## Task instructions
Look through the entries below, please, and copy every line with the word "East".

## Dataset excerpts
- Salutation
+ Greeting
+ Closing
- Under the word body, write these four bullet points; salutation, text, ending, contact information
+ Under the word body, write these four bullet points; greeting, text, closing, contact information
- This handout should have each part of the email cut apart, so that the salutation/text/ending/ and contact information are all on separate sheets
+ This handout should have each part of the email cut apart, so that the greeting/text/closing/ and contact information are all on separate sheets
---
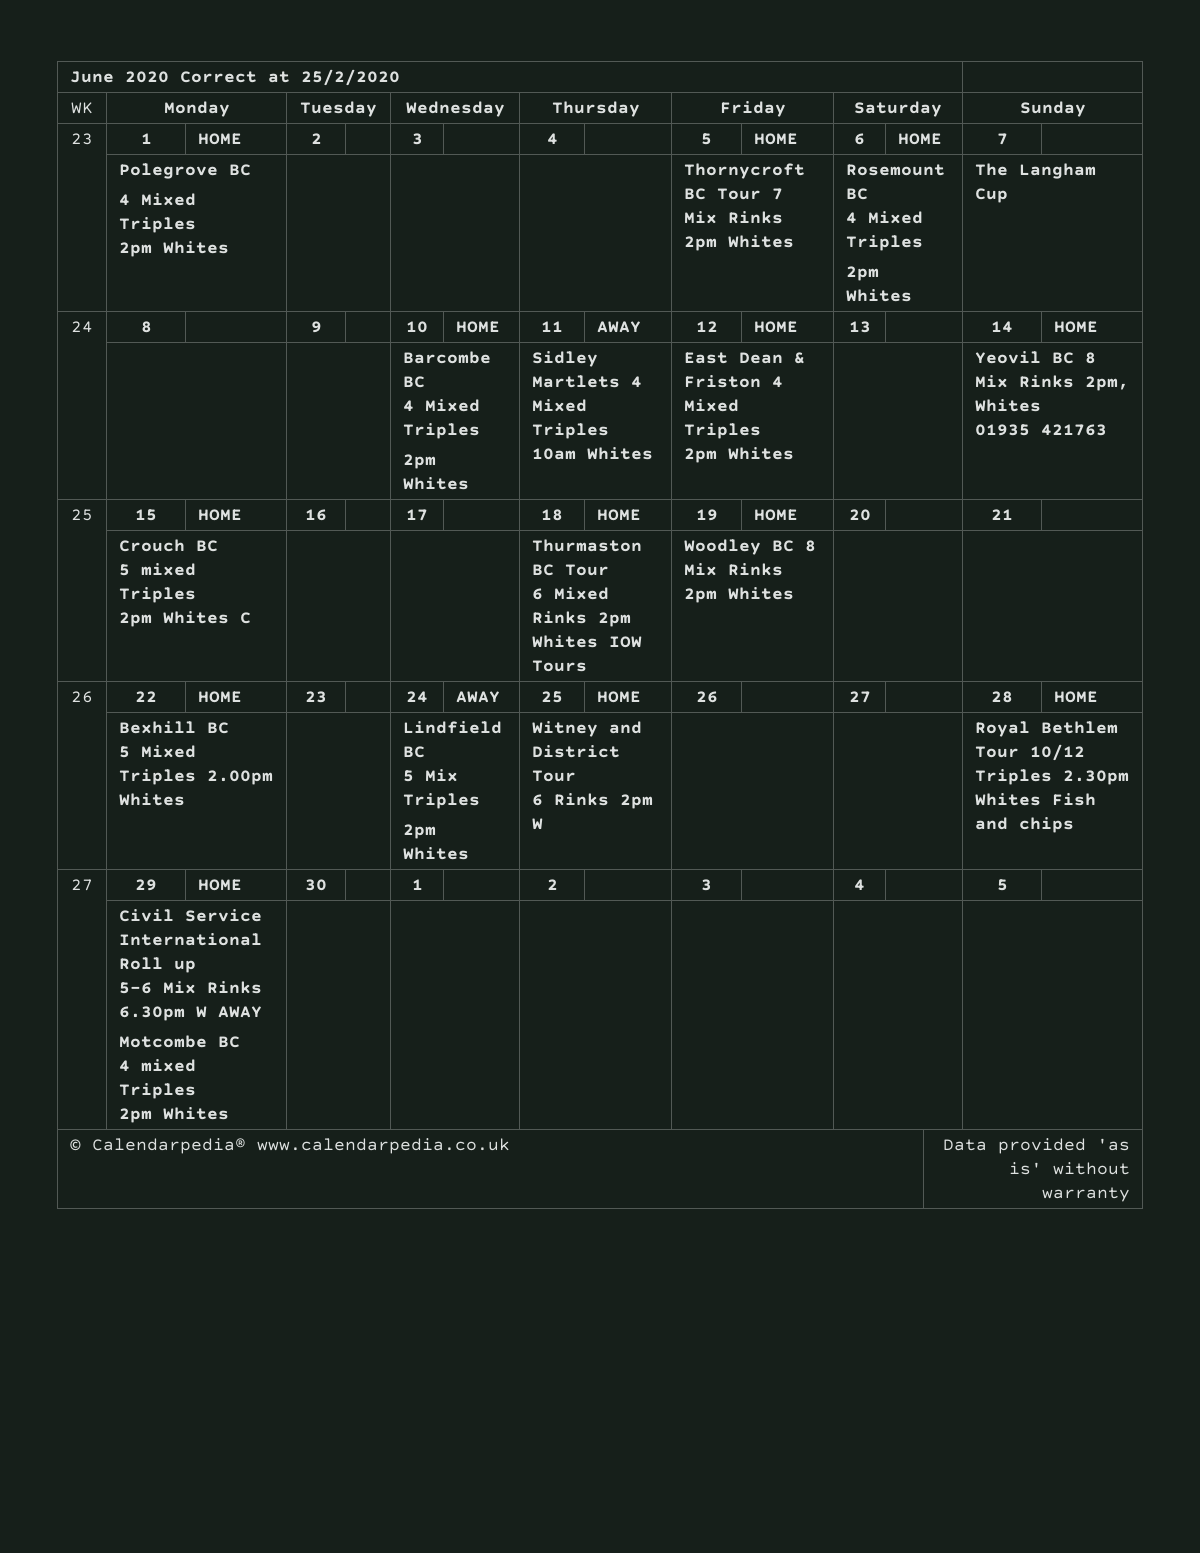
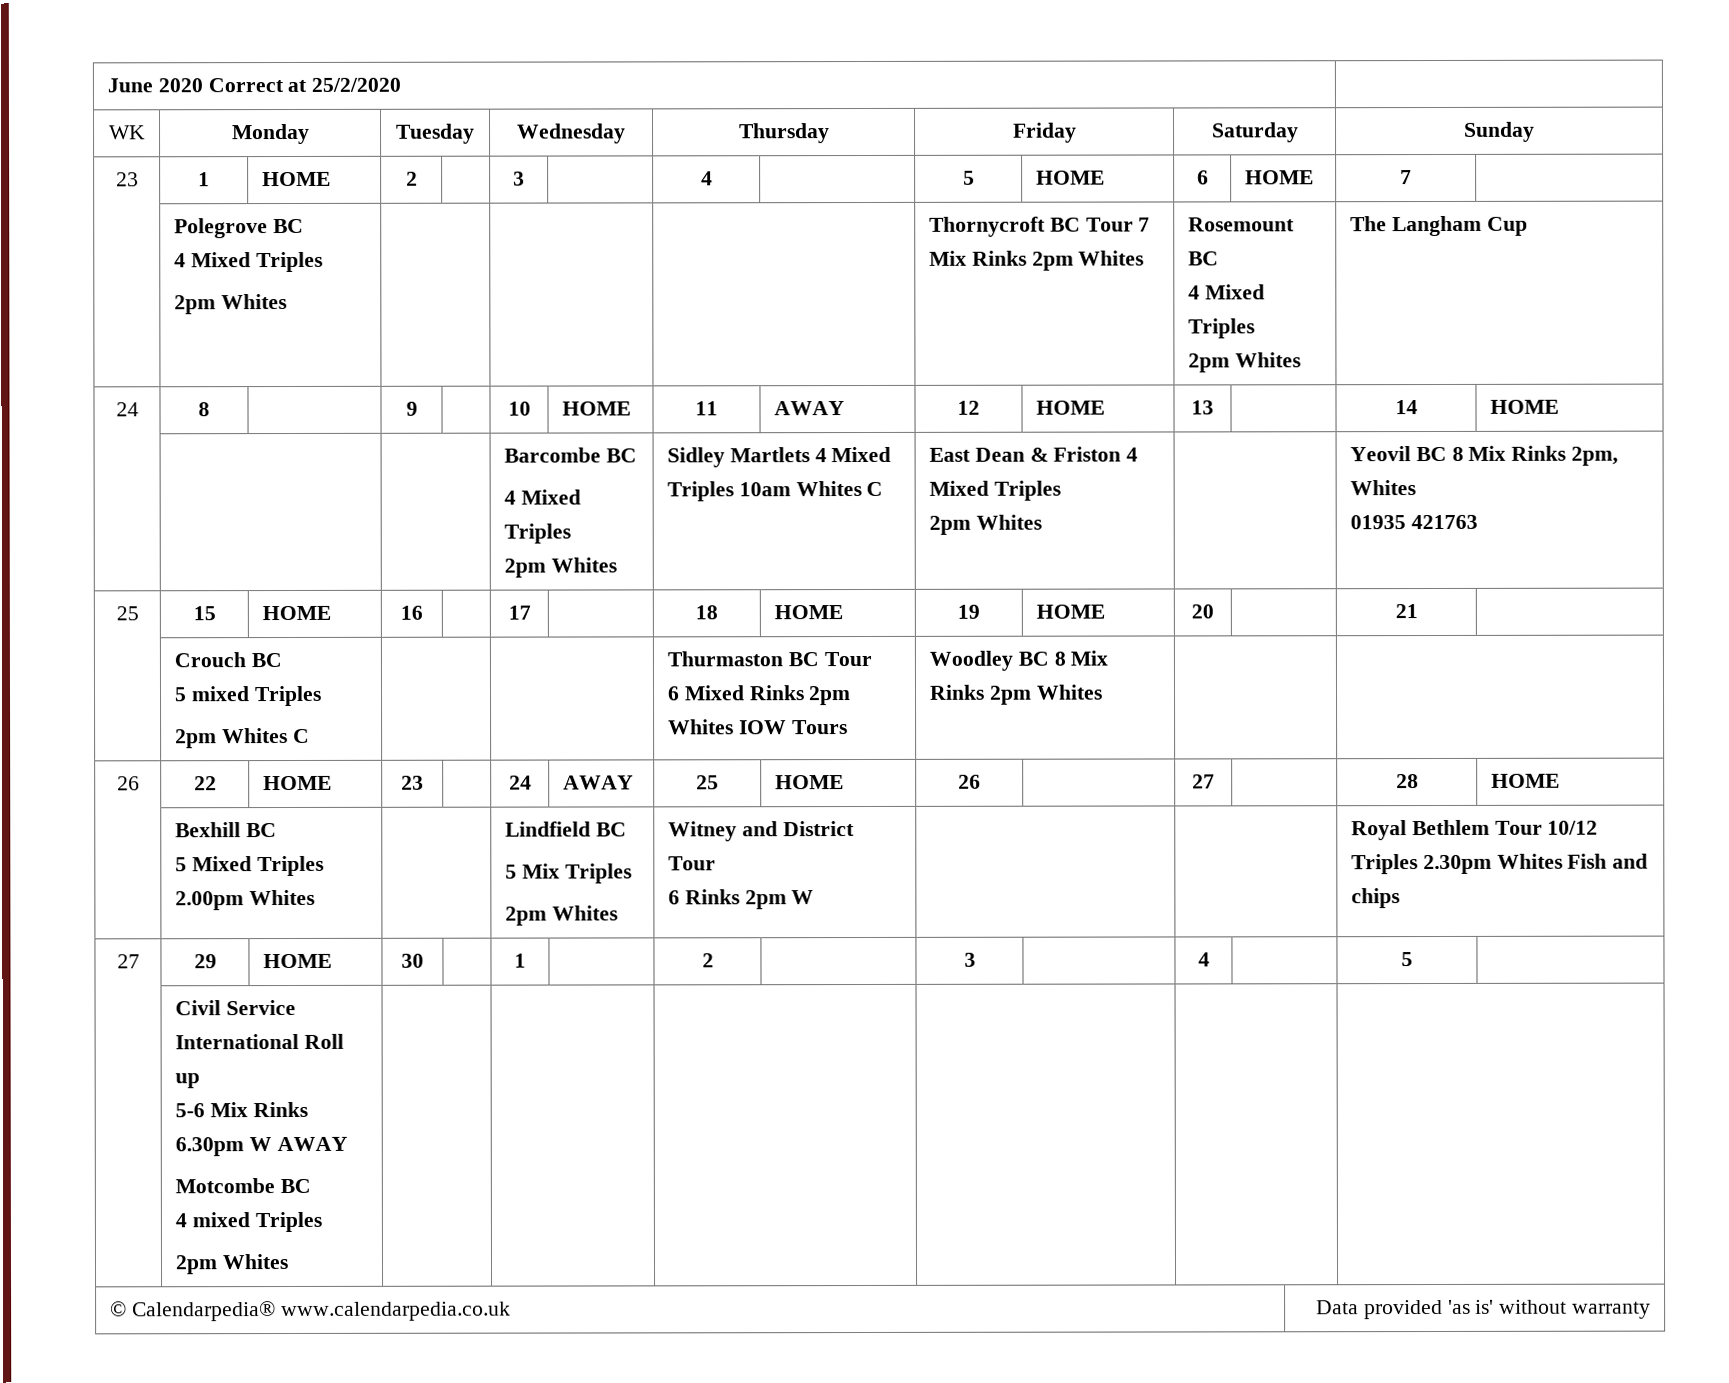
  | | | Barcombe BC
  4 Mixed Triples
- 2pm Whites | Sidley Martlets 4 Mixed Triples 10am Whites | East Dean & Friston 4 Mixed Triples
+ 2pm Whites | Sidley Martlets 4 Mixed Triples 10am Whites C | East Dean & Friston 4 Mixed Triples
---
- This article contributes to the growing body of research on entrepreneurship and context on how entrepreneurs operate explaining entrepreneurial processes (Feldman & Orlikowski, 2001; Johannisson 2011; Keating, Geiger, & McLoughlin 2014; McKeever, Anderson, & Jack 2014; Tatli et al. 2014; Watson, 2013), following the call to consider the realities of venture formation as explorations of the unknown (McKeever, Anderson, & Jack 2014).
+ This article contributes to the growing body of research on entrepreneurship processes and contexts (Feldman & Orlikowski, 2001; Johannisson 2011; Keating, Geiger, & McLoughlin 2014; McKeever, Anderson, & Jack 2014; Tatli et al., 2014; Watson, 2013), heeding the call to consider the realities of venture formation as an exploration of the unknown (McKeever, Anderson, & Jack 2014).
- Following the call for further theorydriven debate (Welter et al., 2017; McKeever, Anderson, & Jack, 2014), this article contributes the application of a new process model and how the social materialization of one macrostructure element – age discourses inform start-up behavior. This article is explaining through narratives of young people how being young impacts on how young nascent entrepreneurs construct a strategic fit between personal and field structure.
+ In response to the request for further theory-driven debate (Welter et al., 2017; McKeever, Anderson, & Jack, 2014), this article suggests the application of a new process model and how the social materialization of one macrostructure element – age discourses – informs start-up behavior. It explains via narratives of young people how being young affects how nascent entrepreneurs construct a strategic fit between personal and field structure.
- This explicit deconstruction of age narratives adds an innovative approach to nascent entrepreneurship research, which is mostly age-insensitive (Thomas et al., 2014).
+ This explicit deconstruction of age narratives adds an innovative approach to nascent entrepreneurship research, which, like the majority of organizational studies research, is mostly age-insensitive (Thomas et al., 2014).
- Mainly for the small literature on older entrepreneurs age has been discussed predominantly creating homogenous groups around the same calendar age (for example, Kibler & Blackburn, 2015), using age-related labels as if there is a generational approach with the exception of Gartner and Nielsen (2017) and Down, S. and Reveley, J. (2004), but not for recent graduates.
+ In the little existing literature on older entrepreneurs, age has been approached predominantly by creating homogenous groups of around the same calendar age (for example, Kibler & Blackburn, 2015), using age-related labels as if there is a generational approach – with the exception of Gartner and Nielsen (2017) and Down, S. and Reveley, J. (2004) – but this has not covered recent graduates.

## Answer to this task
- 2pm Whites | Sidley Martlets 4 Mixed Triples 10am Whites | East Dean & Friston 4 Mixed Triples
+ 2pm Whites | Sidley Martlets 4 Mixed Triples 10am Whites C | East Dean & Friston 4 Mixed Triples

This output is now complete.